:: DATA SECTION ::

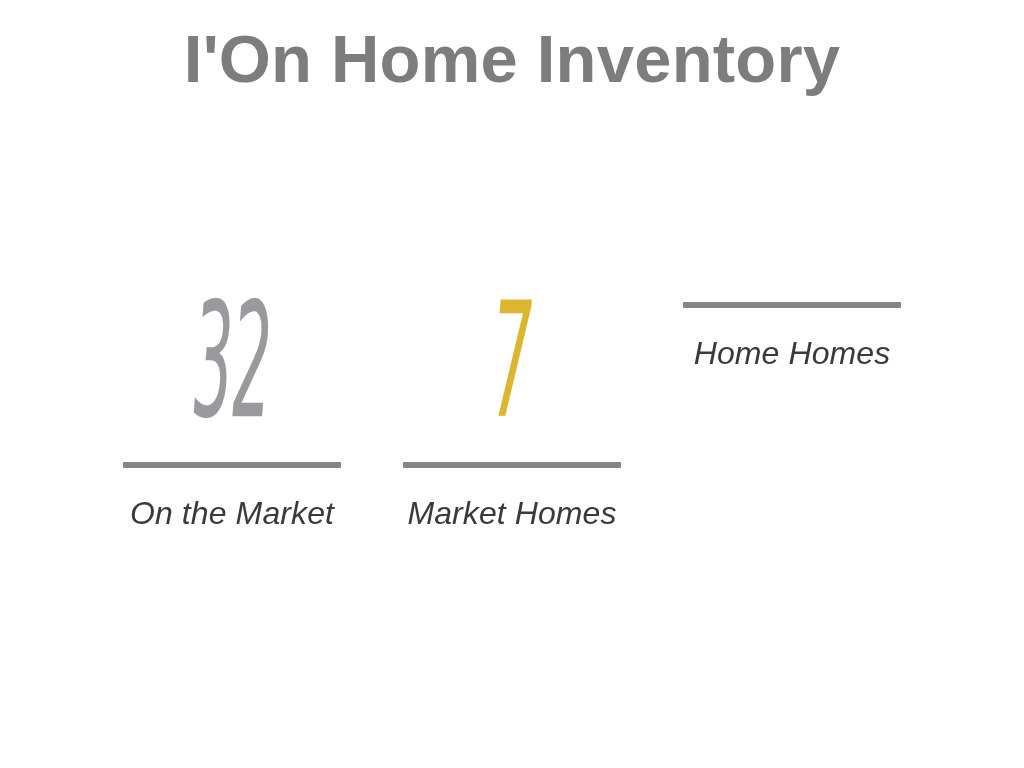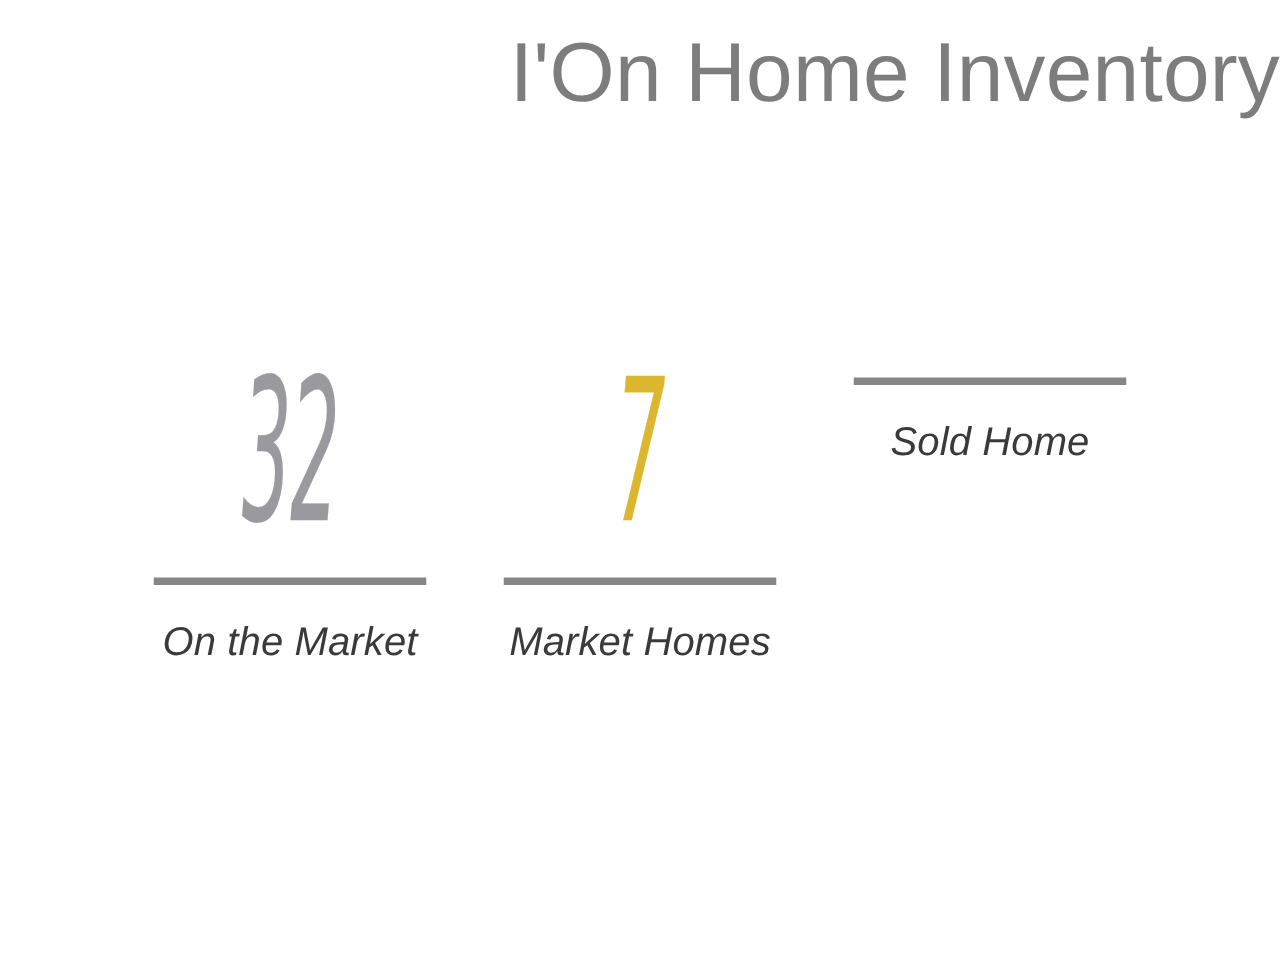--- a/index.html
+++ b/index.html
@@ -23,24 +23,24 @@
     height: 768px;
     background: #ffffff;
   }
 
   
   .title {
     position: absolute;
     top: 21px;
     left: 0;
     width: 1024px;
-    text-align: right;
+    text-align: center;
     font-family: "Liberation Sans", "DejaVu Sans", sans-serif;
     font-size: 67px;
-    font-weight: 400;
+    font-weight: 700;
     letter-spacing: 0.2px;
     color: #7d7d7d;
     line-height: 1.12;
     white-space: nowrap;
   }
 
   
   .stats-row {
     position: absolute;
     top: 280px;
@@ -130,17 +130,17 @@
     <div class="stat-col">
       <div class="stat-value-wrap">
         <span class="stat-value v-pending" style="color: rgb(221, 182, 47);">7</span>
       </div>
       <div class="stat-rule" style="background: rgb(134, 134, 134);"></div>
       <div class="stat-label" style="color: rgb(58, 58, 58);">Market Homes</div>
     </div>
 
     <div class="stat-col">
       <div class="stat-rule" style="background: rgb(134, 134, 134);"></div>
-      <div class="stat-label" style="color: rgb(58, 58, 58);">Sold Home</div>
+      <div class="stat-label" style="color: rgb(58, 58, 58);">Home Homes</div>
     </div>
 
   </div>
 </div>
 
 </body></html>

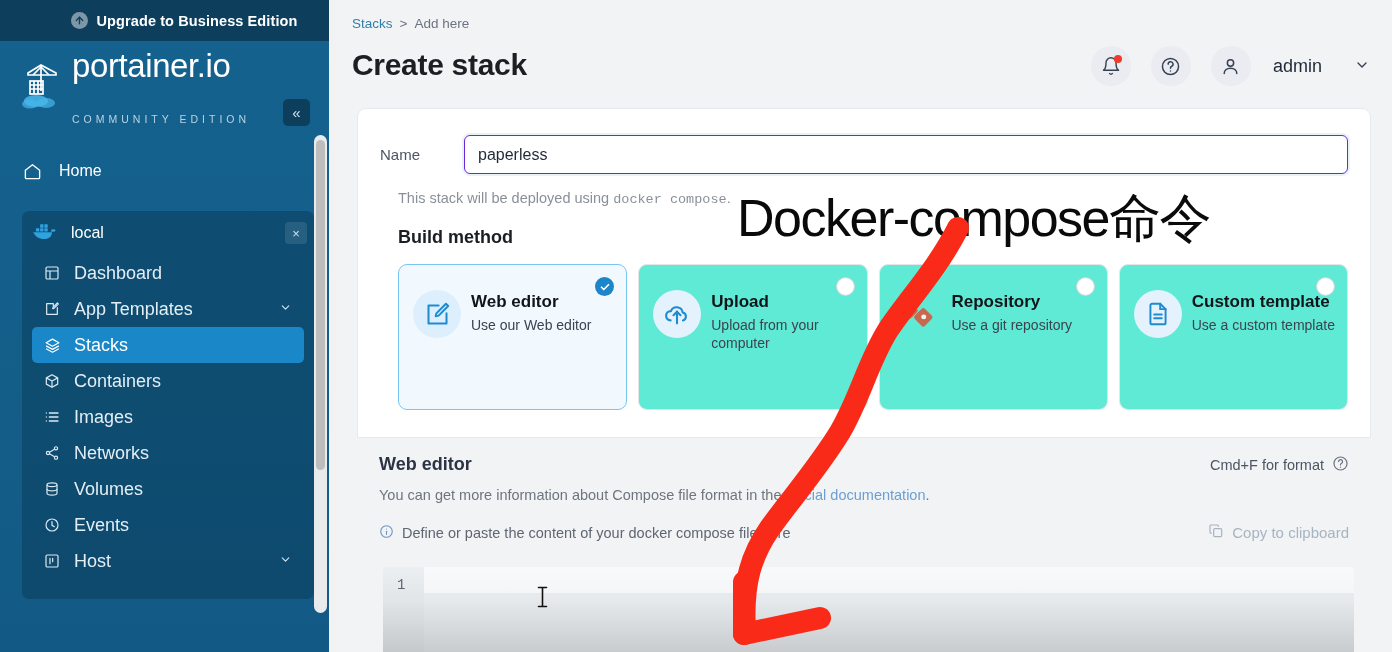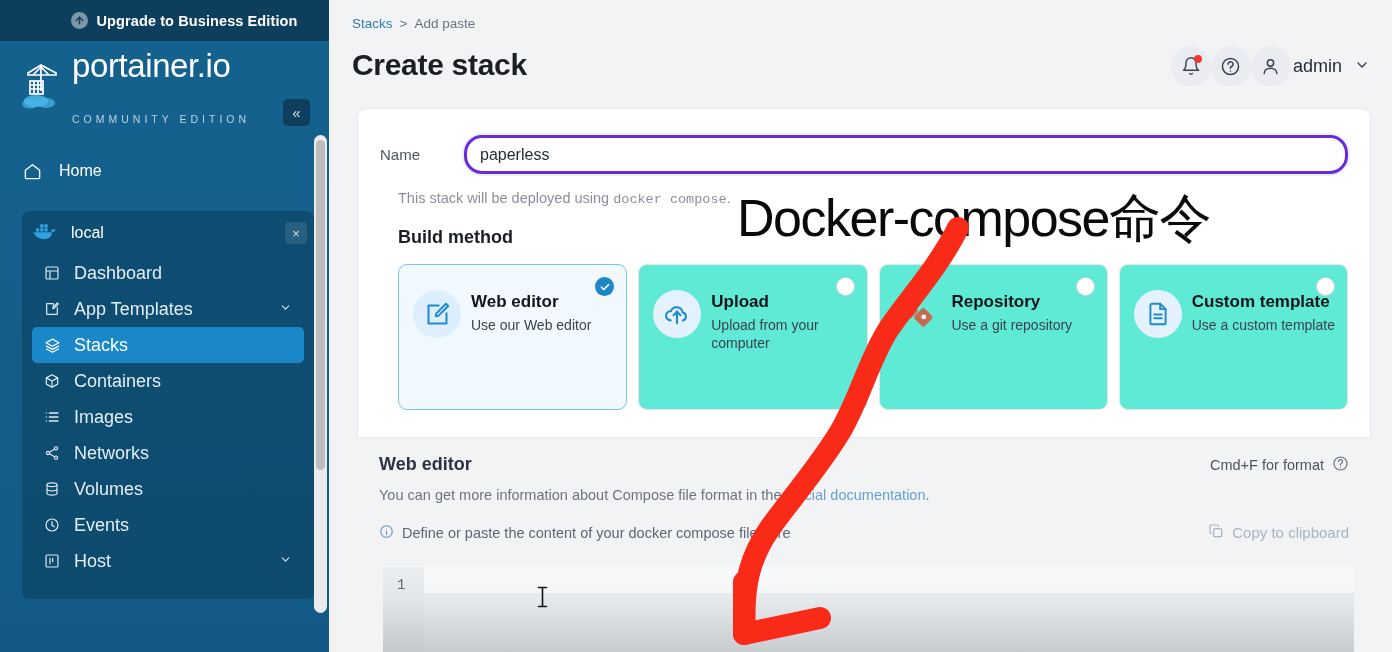--- a/index.html
+++ b/index.html
@@ -130,21 +130,21 @@
     display: flex; align-items: center; gap: 7px;
   }
   .breadcrumb a { color: #2f7eac; text-decoration: none; cursor: pointer; }
   .page-title {
     position: absolute; left: 16px; top: 48px;
     font-size: 30px; font-weight: bold; color: #1b1f23;
     letter-spacing: -0.3px;
   }
   .topbar-right {
     position: absolute; right: 22px; top: 46px;
-    display: flex; align-items: center; gap: 0;
+    display: flex; align-items: center; gap: 20px;
   }
   .icon-btn {
     width: 40px; height: 40px; border-radius: 50%;
     background: #eaecf1;
     display: flex; align-items: center; justify-content: center;
     position: relative; cursor: pointer; border: none;
   }
   .notif-dot {
     position: absolute; right: 9px; top: 9px;
     width: 8px; height: 8px; border-radius: 50%;
@@ -160,21 +160,21 @@
     border: 1px solid #e7e9ee;
     border-radius: 9px;
     overflow: hidden;
   }
   .form-pad { padding: 26px 22px 0 22px; }
 
   .name-row { display: flex; align-items: center; }
   .name-label { width: 84px; font-size: 15px; color: #4b5563; }
   .name-input {
     flex: 1; height: 39px;
-    border: 3px solid #6d28d9; border-radius: 18px;
+    border: 1px solid #6d28d9; border-radius: 6px;
     padding: 0 13px; font-size: 16px; color: #1f2937;
     font-family: "Liberation Sans", sans-serif;
     outline: none; background: #fff;
     box-shadow: 0 0 0 2px rgba(125,181,224,0.18);
     caret-color: #111;
   }
   .hint {
     margin: 16px 0 0 18px;
     font-size: 14.5px; color: #8a9099;
   }
@@ -475,21 +475,21 @@
     <div class="sb-thumb"></div>
     <div class="sb-edge"></div>
   </div>
 
   <div class="main">
 
     <div class="topbar">
       <div class="breadcrumb">
         <a>Stacks</a>
         <span>&gt;</span>
-        <span>Add paste</span>
+        <span>Add here</span>
       </div>
       <div class="page-title">Create stack</div>
 
       <div class="topbar-right">
         <button class="icon-btn">
           <svg width="20" height="20" viewBox="0 0 24 24" fill="none" stroke="#374151" stroke-width="1.7" stroke-linecap="round" stroke-linejoin="round">
             <path d="M18 8a6 6 0 1 0-12 0c0 7-3 9-3 9h18s-3-2-3-9"></path>
               <path d="M13.7 21a2 2 0 0 1-3.4 0"></path>
           </svg>
           <span class="notif-dot"></span>

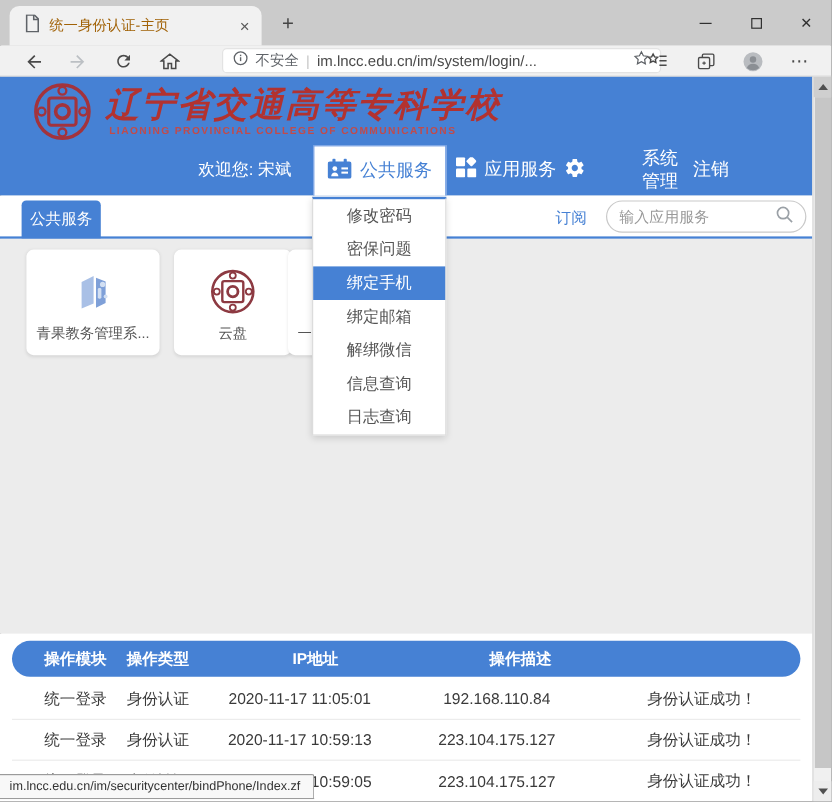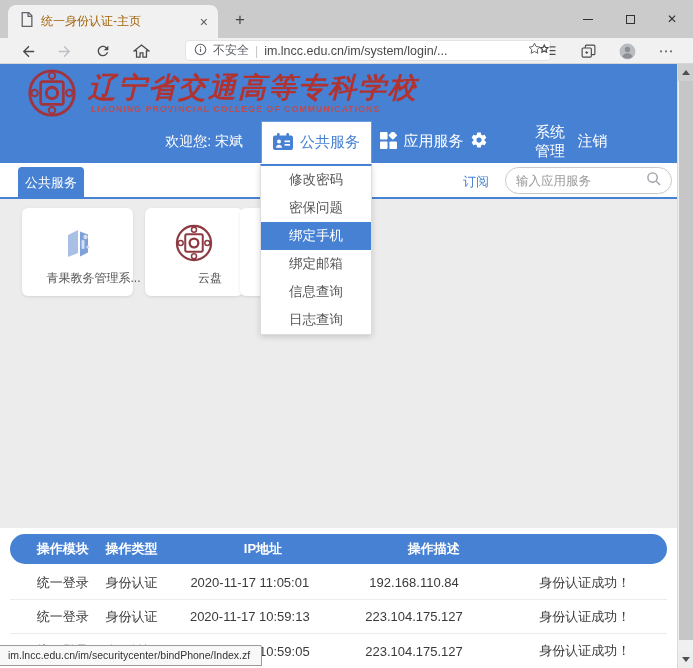--- a/index.html
+++ b/index.html
@@ -72,21 +72,21 @@
   .searchbox input { flex:1; border:none; outline:none; font-size:12.5px; color:#333;
     font-family:"Liberation Sans", sans-serif; background:transparent; min-width:0; }
   .searchbox input::placeholder { color:#9a9a9a; }
   
   .content { position:absolute; left:0; top:199px; width:677px; height:329px; background:#ececec; }
   .card { position:absolute; top:9px; height:88px; background:#fff; border-radius:6px;
     box-shadow:0 1px 3px rgba(0,0,0,0.10); }
   .card-icon { position:absolute; left:0; top:12px; width:100%; height:46px;
     display:flex; align-items:center; justify-content:center; }
   .card-label { position:absolute; left:0; bottom:9px; width:100%; text-align:center;
-    font-size:12px; color:#555; white-space:nowrap; overflow:hidden;margin-left:16px; }
+    font-size:12px; color:#555; white-space:nowrap; overflow:hidden; }
   .card1 { left:22px; width:111px; }
   .card2 { left:145px; width:98px; }
   .card3 { left:240px; width:112px; }
   .card3 .card-label { text-align:left; padding-left:8px; }
   
   .dropdown { position:absolute; left:260px; top:164px; width:112px; background:#fff;
     border:1px solid #dcdcdc; border-top:2px solid #4681d4;
     box-shadow:0 2px 6px rgba(0,0,0,0.15); z-index:30; }
   .dd-item { height:28px; line-height:28px; text-align:center; font-size:13.5px; color:#555; }
   .dd-item.active { background:#4681d4; color:#fff; }
@@ -311,20 +311,21 @@
     <div class="card card3">
       <div class="card-label">一</div>
     </div>
   </div>
 
   <div class="dropdown">
     <div class="dd-item">修改密码</div>
     <div class="dd-item">密保问题</div>
     <div class="dd-item active">绑定手机</div>
     <div class="dd-item">绑定邮箱</div>
+    <div class="dd-item">解绑微信</div>
     <div class="dd-item">信息查询</div>
     <div class="dd-item">日志查询</div>
   </div>
 
   <div class="logsection">
     <div class="log-head">
       <span class="c1">操作模块</span>
       <span class="c2">操作类型</span>
       <span class="c4">IP地址</span>
       <span class="c5">操作描述</span>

:::

- PROBLEM STATEMENT
An exact copy of all the data above is required; omit any pictures.

- EXERCISE SOLUTION
--- a/index.html
+++ b/index.html
@@ -23,24 +23,24 @@
     height: 768px;
     background: #ffffff;
   }
 
   
   .title {
     position: absolute;
     top: 21px;
     left: 0;
     width: 1024px;
-    text-align: right;
+    text-align: center;
     font-family: "Liberation Sans", "DejaVu Sans", sans-serif;
     font-size: 67px;
-    font-weight: 400;
+    font-weight: 700;
     letter-spacing: 0.2px;
     color: #7d7d7d;
     line-height: 1.12;
     white-space: nowrap;
   }
 
   
   .stats-row {
     position: absolute;
     top: 280px;
@@ -130,17 +130,17 @@
     <div class="stat-col">
       <div class="stat-value-wrap">
         <span class="stat-value v-pending" style="color: rgb(221, 182, 47);">7</span>
       </div>
       <div class="stat-rule" style="background: rgb(134, 134, 134);"></div>
       <div class="stat-label" style="color: rgb(58, 58, 58);">Market Homes</div>
     </div>
 
     <div class="stat-col">
       <div class="stat-rule" style="background: rgb(134, 134, 134);"></div>
-      <div class="stat-label" style="color: rgb(58, 58, 58);">Sold Home</div>
+      <div class="stat-label" style="color: rgb(58, 58, 58);">Home Homes</div>
     </div>
 
   </div>
 </div>
 
 </body></html>

--- a/index.html
+++ b/index.html
@@ -130,21 +130,21 @@
     display: flex; align-items: center; gap: 7px;
   }
   .breadcrumb a { color: #2f7eac; text-decoration: none; cursor: pointer; }
   .page-title {
     position: absolute; left: 16px; top: 48px;
     font-size: 30px; font-weight: bold; color: #1b1f23;
     letter-spacing: -0.3px;
   }
   .topbar-right {
     position: absolute; right: 22px; top: 46px;
-    display: flex; align-items: center; gap: 0;
+    display: flex; align-items: center; gap: 20px;
   }
   .icon-btn {
     width: 40px; height: 40px; border-radius: 50%;
     background: #eaecf1;
     display: flex; align-items: center; justify-content: center;
     position: relative; cursor: pointer; border: none;
   }
   .notif-dot {
     position: absolute; right: 9px; top: 9px;
     width: 8px; height: 8px; border-radius: 50%;
@@ -160,21 +160,21 @@
     border: 1px solid #e7e9ee;
     border-radius: 9px;
     overflow: hidden;
   }
   .form-pad { padding: 26px 22px 0 22px; }
 
   .name-row { display: flex; align-items: center; }
   .name-label { width: 84px; font-size: 15px; color: #4b5563; }
   .name-input {
     flex: 1; height: 39px;
-    border: 3px solid #6d28d9; border-radius: 18px;
+    border: 1px solid #6d28d9; border-radius: 6px;
     padding: 0 13px; font-size: 16px; color: #1f2937;
     font-family: "Liberation Sans", sans-serif;
     outline: none; background: #fff;
     box-shadow: 0 0 0 2px rgba(125,181,224,0.18);
     caret-color: #111;
   }
   .hint {
     margin: 16px 0 0 18px;
     font-size: 14.5px; color: #8a9099;
   }
@@ -475,21 +475,21 @@
     <div class="sb-thumb"></div>
     <div class="sb-edge"></div>
   </div>
 
   <div class="main">
 
     <div class="topbar">
       <div class="breadcrumb">
         <a>Stacks</a>
         <span>&gt;</span>
-        <span>Add paste</span>
+        <span>Add here</span>
       </div>
       <div class="page-title">Create stack</div>
 
       <div class="topbar-right">
         <button class="icon-btn">
           <svg width="20" height="20" viewBox="0 0 24 24" fill="none" stroke="#374151" stroke-width="1.7" stroke-linecap="round" stroke-linejoin="round">
             <path d="M18 8a6 6 0 1 0-12 0c0 7-3 9-3 9h18s-3-2-3-9"></path>
               <path d="M13.7 21a2 2 0 0 1-3.4 0"></path>
           </svg>
           <span class="notif-dot"></span>

--- a/index.html
+++ b/index.html
@@ -72,21 +72,21 @@
   .searchbox input { flex:1; border:none; outline:none; font-size:12.5px; color:#333;
     font-family:"Liberation Sans", sans-serif; background:transparent; min-width:0; }
   .searchbox input::placeholder { color:#9a9a9a; }
   
   .content { position:absolute; left:0; top:199px; width:677px; height:329px; background:#ececec; }
   .card { position:absolute; top:9px; height:88px; background:#fff; border-radius:6px;
     box-shadow:0 1px 3px rgba(0,0,0,0.10); }
   .card-icon { position:absolute; left:0; top:12px; width:100%; height:46px;
     display:flex; align-items:center; justify-content:center; }
   .card-label { position:absolute; left:0; bottom:9px; width:100%; text-align:center;
-    font-size:12px; color:#555; white-space:nowrap; overflow:hidden;margin-left:16px; }
+    font-size:12px; color:#555; white-space:nowrap; overflow:hidden; }
   .card1 { left:22px; width:111px; }
   .card2 { left:145px; width:98px; }
   .card3 { left:240px; width:112px; }
   .card3 .card-label { text-align:left; padding-left:8px; }
   
   .dropdown { position:absolute; left:260px; top:164px; width:112px; background:#fff;
     border:1px solid #dcdcdc; border-top:2px solid #4681d4;
     box-shadow:0 2px 6px rgba(0,0,0,0.15); z-index:30; }
   .dd-item { height:28px; line-height:28px; text-align:center; font-size:13.5px; color:#555; }
   .dd-item.active { background:#4681d4; color:#fff; }
@@ -311,20 +311,21 @@
     <div class="card card3">
       <div class="card-label">一</div>
     </div>
   </div>
 
   <div class="dropdown">
     <div class="dd-item">修改密码</div>
     <div class="dd-item">密保问题</div>
     <div class="dd-item active">绑定手机</div>
     <div class="dd-item">绑定邮箱</div>
+    <div class="dd-item">解绑微信</div>
     <div class="dd-item">信息查询</div>
     <div class="dd-item">日志查询</div>
   </div>
 
   <div class="logsection">
     <div class="log-head">
       <span class="c1">操作模块</span>
       <span class="c2">操作类型</span>
       <span class="c4">IP地址</span>
       <span class="c5">操作描述</span>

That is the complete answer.